Threads + Fibers

One of the joys of stitching is choosing your threads and fibers!  From color to fiber content to weight and texture, there are limitless choices.  Selecting the right threads can also be overwhelming, especially when you're just starting your first project or trying new things.  Let's take a look at what's available!


Embroidery Floss, also called Stranded Cotton, is made of 6 strands of cotton thread, used in different quantities with according fabrics.  DMC is the most used floss worldwide and the most easily found, and it comes in over 500 solid colors, as well as numerous variegated colors and blended fibers.  There are many other brands of floss, including many small batch, hand dyed varieties.  One could stitch with floss for a lifetime and never run out of colors and shade combinations.

In the image below I've used the same DMC embroidery floss in a few different ways.  On the left the top 3 cross stitches show all 6 strands that have been stitched over 4 threads of the fabric.  Below those I've used 3 strands of the floss stitched over 2 threads of the fabric.  On the right, both sets are stitched over 2 threads of the fabric with the top row using all 6 strands of floss and below I've used just 3 strands of floss.  



Pearl Cotton is a hi-sheen, non-divisible twisted thread used in embroidery, cross stitch, needlepoint and many other fiber arts and general crafts.
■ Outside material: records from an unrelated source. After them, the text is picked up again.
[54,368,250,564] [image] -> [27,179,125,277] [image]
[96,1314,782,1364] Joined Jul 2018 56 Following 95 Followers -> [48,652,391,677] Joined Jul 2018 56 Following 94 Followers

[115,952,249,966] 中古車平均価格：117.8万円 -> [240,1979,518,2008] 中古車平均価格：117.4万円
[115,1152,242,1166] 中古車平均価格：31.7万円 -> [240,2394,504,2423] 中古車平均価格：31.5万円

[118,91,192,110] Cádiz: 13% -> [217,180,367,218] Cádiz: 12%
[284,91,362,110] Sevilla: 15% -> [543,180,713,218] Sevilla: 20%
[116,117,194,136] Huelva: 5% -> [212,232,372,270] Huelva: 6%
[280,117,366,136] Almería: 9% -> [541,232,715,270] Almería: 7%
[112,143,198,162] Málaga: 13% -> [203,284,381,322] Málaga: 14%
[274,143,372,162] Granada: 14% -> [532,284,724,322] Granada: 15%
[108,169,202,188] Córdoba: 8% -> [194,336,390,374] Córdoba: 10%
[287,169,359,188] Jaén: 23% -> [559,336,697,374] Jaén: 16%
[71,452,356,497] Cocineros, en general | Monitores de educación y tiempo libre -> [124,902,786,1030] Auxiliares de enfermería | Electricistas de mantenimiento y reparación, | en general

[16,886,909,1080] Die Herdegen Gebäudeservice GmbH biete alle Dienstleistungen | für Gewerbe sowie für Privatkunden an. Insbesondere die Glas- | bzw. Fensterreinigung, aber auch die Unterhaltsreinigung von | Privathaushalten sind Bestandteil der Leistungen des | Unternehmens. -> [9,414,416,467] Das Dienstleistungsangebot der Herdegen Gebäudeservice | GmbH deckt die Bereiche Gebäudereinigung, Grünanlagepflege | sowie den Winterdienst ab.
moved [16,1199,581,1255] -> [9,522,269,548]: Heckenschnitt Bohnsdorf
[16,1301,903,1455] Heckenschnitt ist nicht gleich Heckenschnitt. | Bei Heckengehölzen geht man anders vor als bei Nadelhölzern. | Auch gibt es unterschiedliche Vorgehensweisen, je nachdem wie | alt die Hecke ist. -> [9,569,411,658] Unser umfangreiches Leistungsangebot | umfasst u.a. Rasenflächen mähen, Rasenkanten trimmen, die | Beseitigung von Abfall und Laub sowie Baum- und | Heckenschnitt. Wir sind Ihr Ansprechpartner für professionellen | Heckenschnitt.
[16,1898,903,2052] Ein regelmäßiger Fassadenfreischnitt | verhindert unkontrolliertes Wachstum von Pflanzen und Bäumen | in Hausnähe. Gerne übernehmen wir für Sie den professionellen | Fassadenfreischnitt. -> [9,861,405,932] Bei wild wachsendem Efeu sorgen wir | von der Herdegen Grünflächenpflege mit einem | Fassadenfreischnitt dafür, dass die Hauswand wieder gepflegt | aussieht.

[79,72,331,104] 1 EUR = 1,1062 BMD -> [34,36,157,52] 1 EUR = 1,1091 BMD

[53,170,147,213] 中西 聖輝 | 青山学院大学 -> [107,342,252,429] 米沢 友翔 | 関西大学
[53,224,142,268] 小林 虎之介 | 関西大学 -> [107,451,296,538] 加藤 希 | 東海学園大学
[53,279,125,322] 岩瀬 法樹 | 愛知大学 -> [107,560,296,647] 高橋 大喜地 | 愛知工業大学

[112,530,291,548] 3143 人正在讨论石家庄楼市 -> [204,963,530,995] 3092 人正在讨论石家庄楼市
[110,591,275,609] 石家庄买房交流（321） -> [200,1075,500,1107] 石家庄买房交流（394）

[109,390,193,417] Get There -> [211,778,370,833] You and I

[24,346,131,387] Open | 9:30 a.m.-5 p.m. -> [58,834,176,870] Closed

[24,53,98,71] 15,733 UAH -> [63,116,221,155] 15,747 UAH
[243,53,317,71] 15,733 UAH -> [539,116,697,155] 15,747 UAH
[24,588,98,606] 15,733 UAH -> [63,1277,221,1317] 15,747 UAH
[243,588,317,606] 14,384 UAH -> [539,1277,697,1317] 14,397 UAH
It is most commonly offered in sizes 3, 5, 8, and 12.  Size 3 being the thickest and size 12 the thinnest.  It is sold in skeins, as well as small balls.

Valdani Pearl cotton in size 12 (the thinnest) in a range of solids and a couple variegated shades.


Pearl Cotton in sizes 3, 5, 8, and 12 (left to right)


Sashiko Thread is a matte, 100% cotton thread. It can vary slightly in weight depending on the manufacturer but is usually similar to embroidery floss, however, it is non-divisible.  As the name states it is intended for Sashiko projects, but can be used in a variety of projects and comes in a range of colors.


Wool for stitching comes in a variety of sizes, fibers, textures, and of course colors.  What type of wool is dependent on the fabric or canvas you are using for your project.  For needlepoint you will likely choose the tapestry weight, for embroidery you would want crewel weight.  As mentioned before, there are countless manufacturers for these fibers and choosing just one can be quite daunting. 


Sewing Thread.... there are so many options when it comes to sewing thread, and, as with other notions and tools, there are specific items for specific projects, but it comes down to personal preference and experimentation.

Metric thread sizes are based on the length of a set weight: 1 kilogram.  So a 30 weight thread is when a cone of thread weighing 1 kilogram equals a length of 30 kilometers.

  • 30 wt: 30 km = 1 kg
  • 40 wt: 40 km = 1 kg
  • 60 wt: 60 km = 1 kg

As with other fiber size ranges, the higher the number the smaller or finer the thread.

Sewing thread fiber content... well, they are too numerous to list here.  One train of thought is to match your thread fiber content with the fiber content of what you are sewing.... use cotton thread when sewing cotton fabric.  However, this is not always possible. 

What comes to mind is the quote attributed to Arthur Ashe:

Start where you are.

Use what you have.

Do what you can.


In all honesty, each of these thread and fiber types could easily have an entire post or even a whole website dedicated to their uses, manufacturing, history, etc.  So, grab some fabric and needle and give one a try...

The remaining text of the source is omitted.